JOBLESS CLAIMS: “The trend in claims is still upwards and we expect new highs over the next few months as the consumer financial crisis deepens. The tax rebates will lift retail sales for a couple of months but they will not change the fundamental outlook, so companies will continue to lay off staff in order to try to maintain earnings.

EMPIRE MANUFACTURING: “But orders dipped only marginally and employment rose slightly. Overall softish but the weak $ is helping manuf firms.”

KURT KARL, CHIEF U.S. ECONOMIST, SWISS RE, NEW YORK:

JOBLESS CLAIMS: “To me, it just continues to deteriorate. It’s just grinding higher in unemployment.”

“These numbers are not good news. We are in an elevated unemployment period because of tight credit, higher oil prices, inflation hurting the consumers. We have sectors heading south in terms of employment: housing, autos and financial...It’s a tough time.”

STEVE GOLDMAN, MARKET STRATEGIST, WEEDEN & CO, GREENWICH, CONNECTICUT:

“I don’t think the (NY manufacturing) data is that meaningful. It’s regional. Most of the data has been coming in not suggesting an implosion in the economy, but maybe a leveling out. I don’t think today’s data is swaying that opinion. Jobless claims were in line.”

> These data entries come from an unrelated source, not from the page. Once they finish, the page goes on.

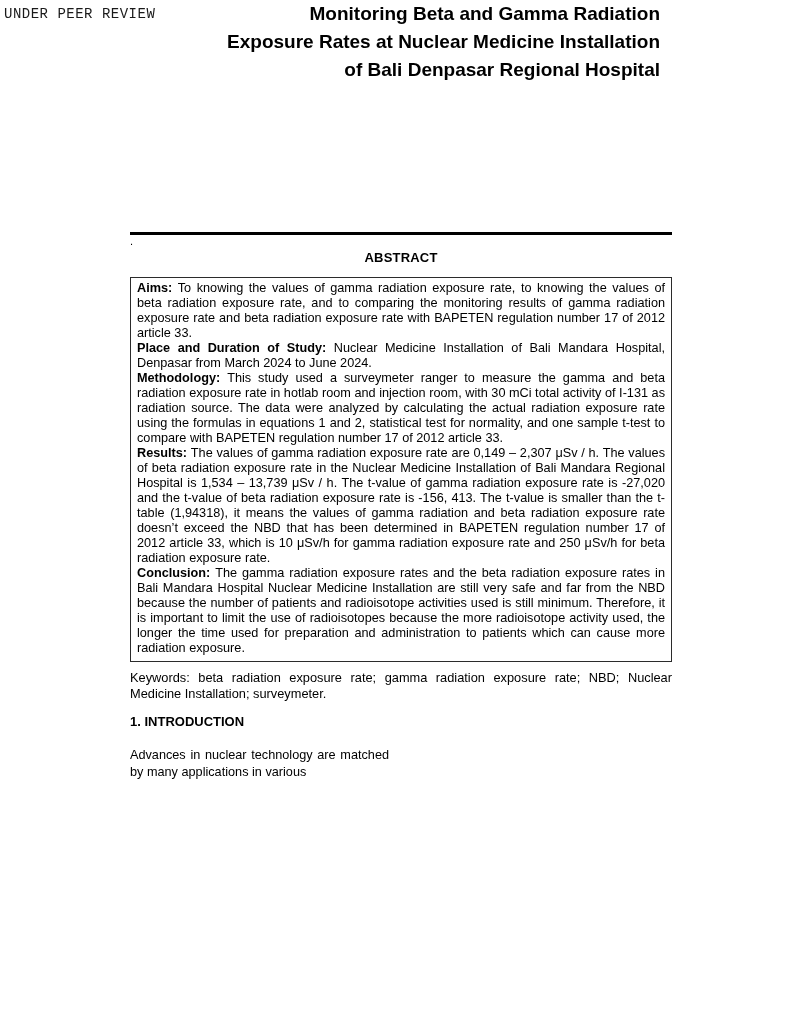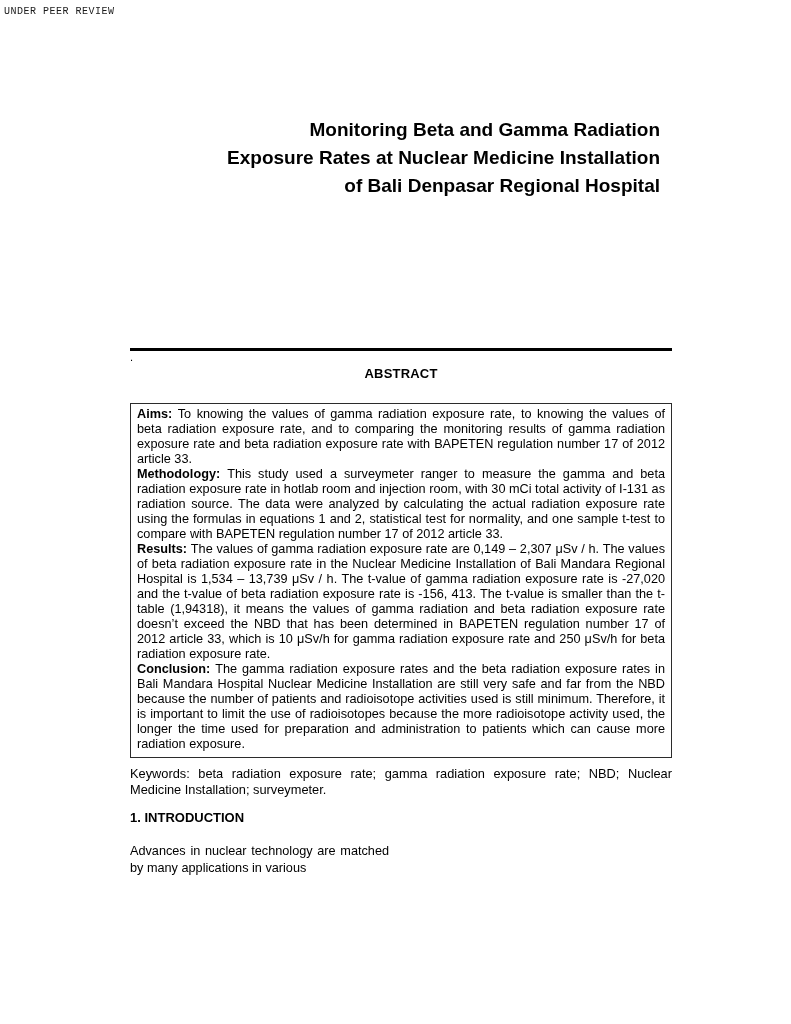--- a/index.html
+++ b/index.html
@@ -17,7 +17,7 @@
     top: 6px;
     left: 4px;
     font-family: "Liberation Mono", "DejaVu Sans Mono", monospace;
-    font-size: 10px;
+    font-size: 14px;
     letter-spacing: 0.5px;
     color: #1a1a1a;
   }

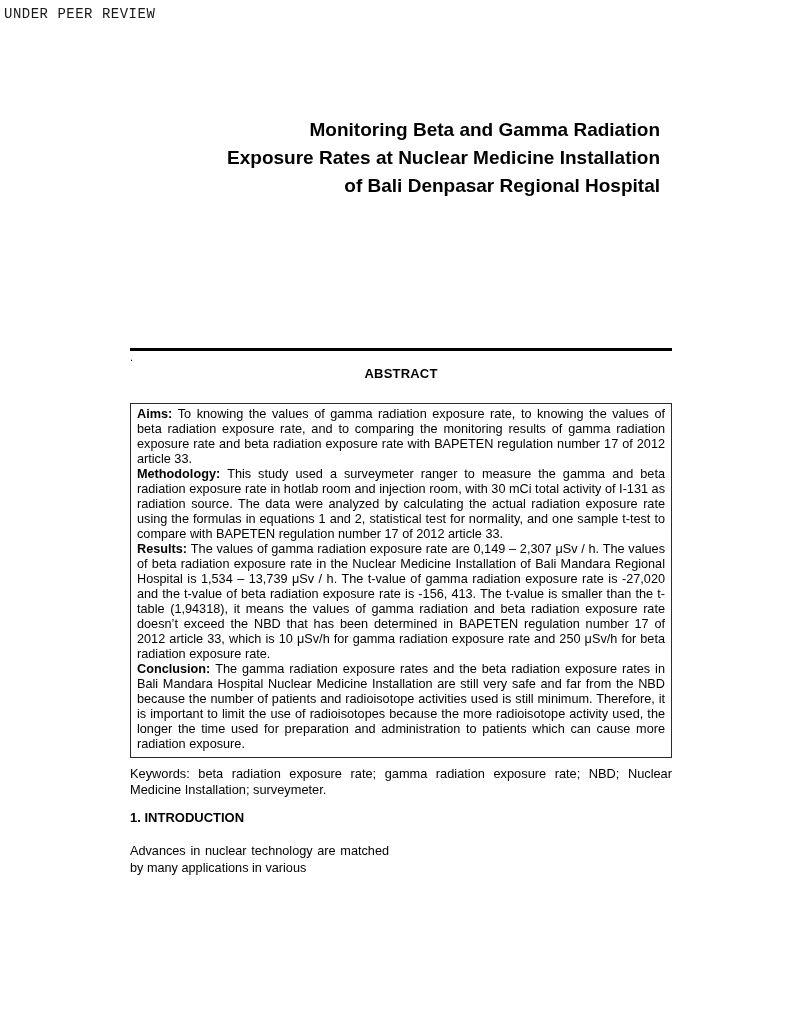--- a/index.html
+++ b/index.html
@@ -28,7 +28,6 @@
     width: 542px;
   }
   .paper-title {
-    margin-top: 116px;
     text-align: right;
     padding-right: 12px;
     font-weight: bold;

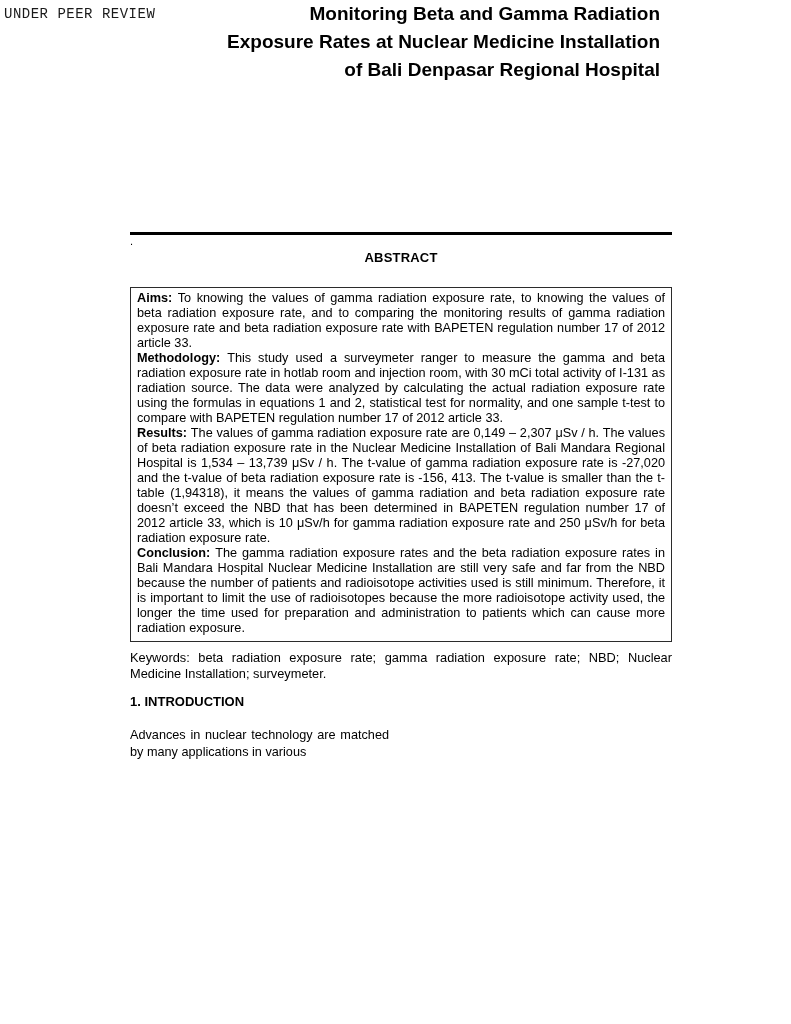--- a/index.html
+++ b/index.html
@@ -52,7 +52,7 @@
     text-align: center;
   }
   .abstract-box {
-    margin-top: 22px;
+    margin-top: 12px;
     border: 1px solid #2b2b2b;
     padding: 3px 6px 5px 6px;
   }

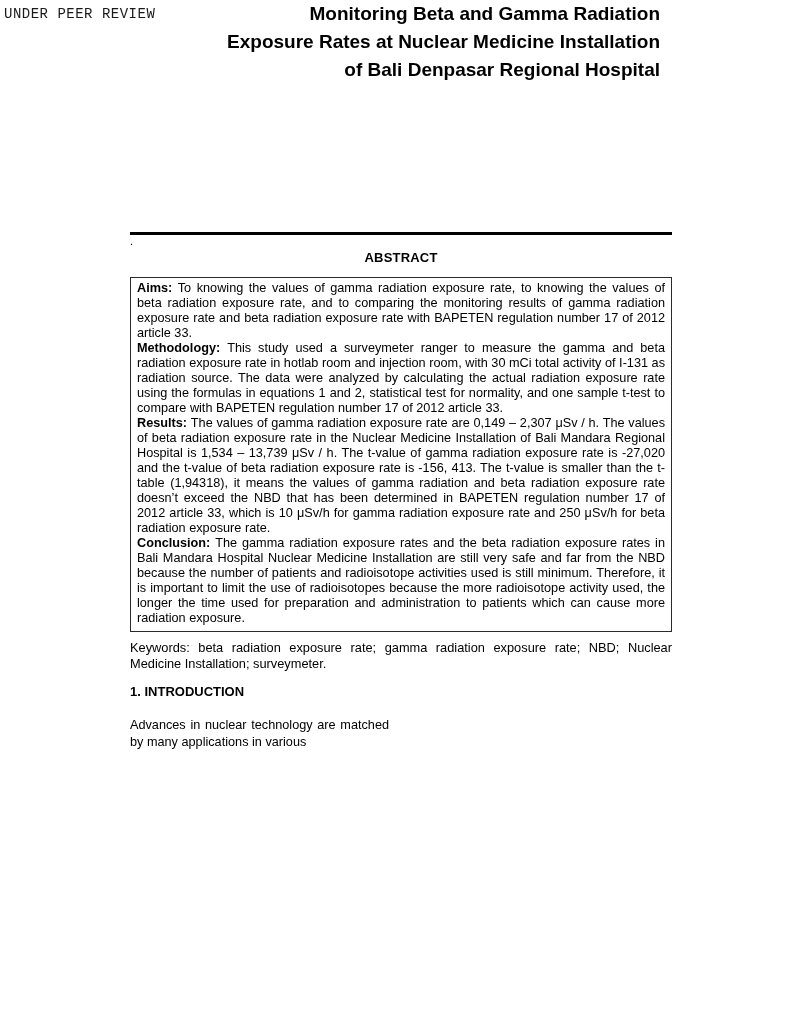--- a/index.html
+++ b/index.html
@@ -109,6 +109,9 @@
       <span class="label">Aims: </span><span>To knowing the values of gamma radiation exposure rate, to knowing the values of beta radiation exposure rate, and to comparing the monitoring results of gamma radiation exposure rate and beta radiation exposure rate with BAPETEN regulation number 17 of 2012 article 33.</span>
     </p>
     <p>
+      <span class="label">Place and Duration of Study: </span><span>Nuclear Medicine Installation of Bali Mandara Hospital, Denpasar from March 2024 to June 2024.</span>
+    </p>
+    <p>
       <span class="label">Methodology: </span><span>This study used a surveymeter ranger to measure the gamma and beta radiation exposure rate in hotlab room and injection room, with 30 mCi total activity of I-131 as radiation source. The data were analyzed by calculating the actual radiation exposure rate using the formulas in equations 1 and 2, statistical test for normality, and one sample t-test to compare with BAPETEN regulation number 17 of 2012 article 33.</span>
     </p>
     <p>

CHRISTOPHER LOW, CHIEF ECONOMIST, FTN FINANCIAL, NEW YORK

JOBLESS CLAIMS: “The pace of layoffs seemed to have stabilized. Continued claims are solidly above 3 millions...As we head further into May, we continued to see layoffs outpacing hire, which means more job losses. If we are lucky, we could see another 20,000 decline like in April.”

N.Y. FED MEPIRE STATE SURVEY: “We are giving back some of the ground back in April. New orders are back below zero. Shipments are down a bit and sentiments are deteriorating. Manufacturer sentiments are close to breakeven, showing a bit nervousness about the level of business.”

These numbers are consistent with the ISM reading in the high-40s. The Philly Fed number has been consistently weaker than the Empire number; it’s not going to go all the way back to zero.”

MARKET REACTION: * BONDS: U.S. Treasury debt prices trim losses. * CURRENCIES: U.S. dollar holds steady, little changed on session. * STOCKS: U.S. equity index futures pare gains. * RATE FUTURES: U.S. short-term interest rate futures edge up, pricing in a 10 percent probability of a 25 basis point rate cut at the Fed’s June meeting versus an 8 percent probability late Tuesday.